空から、騰蛇と呼ばれていた男性が携えていた剣を翼のように広げた大きな蛇が現れた。
今、現れたその蛇は空の上で咆哮する。
『シャアアアアアアアアア!!』
「空飛ぶ蛇だと!?」
「なんだありゃ」
「騰蛇……つまり、四神達の仲間?」
「説明お願い」
「ええ………今集中したいんだけど……ちょっと待ってて」
十四夜は何やら術を唱えた、するとどこからかナレーションが始まった。
『十二神将……その昔、強大な妖怪達と戦うために符術によって産み出された機動兵器である。

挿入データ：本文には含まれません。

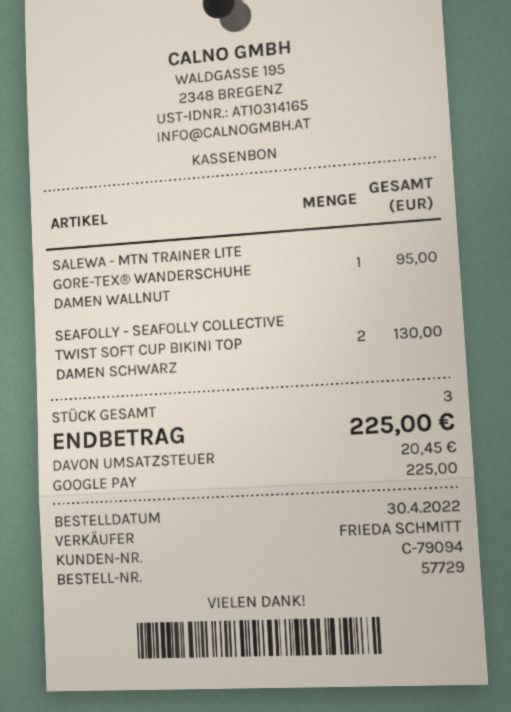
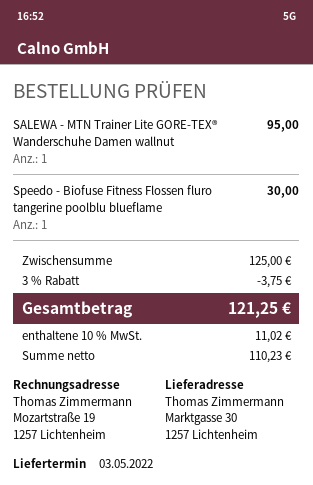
SEAFOLLY - SEAFOLLY COLLECTIVE TWIST SOFT CUP BIKINI TOP DAMEN SCHWARZ: 2 for 130.00 -> none
Speedo - Biofuse Fitness Flossen fluro tangerine poolblu blueflame: none -> 1 for 30.00
discount: none -> 3% = 3.75
tax: 20.45 -> 11.02
total: 225.00 -> 121.25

平安の世において、もっとも力と性格の安定していた四神を基に八機作られた。四霊クラスは都に収まらないため除外されている』
「つまり……大昔に作られたロボか」
それも青龍達をベースに産み出されたという事らしい。
『無から有を産み出し、そこに魂魄を宿らせる技術は、オトモ忍と決して無関係ではない』
「あ、続いてた」
「本当ですか?」
「なら、オトモ忍の大先輩って訳か〜」
「………(私達のオトモ忍にあれの技術があるのであれば、もっと自意識を示していても良い筈なのですが)」
「行くよ、騰蛇」
『ええ!!』
騰蛇はドーマンに突っ込む。
『はあ!!』
そして剣の如き翼を背中ごと振るい、攻撃。
「む!!」
ドーマンは攻撃を腕をかざして防御、斬撃音が響く。
『せい!!』
「どうしました?」
『たあ!!』
「拙僧の体に、届いておりませぬ」
『今だ!!』
騰蛇はドーマンに頭から尻尾の先まで絡みついて拘束する。
「!!」
『ブレイク・ダイナマイトォ!!』
そしてドーマンに巻き付いたまま、エネルギーを溜める。赤熱する程に溜めたそれは程なくして爆発を始める。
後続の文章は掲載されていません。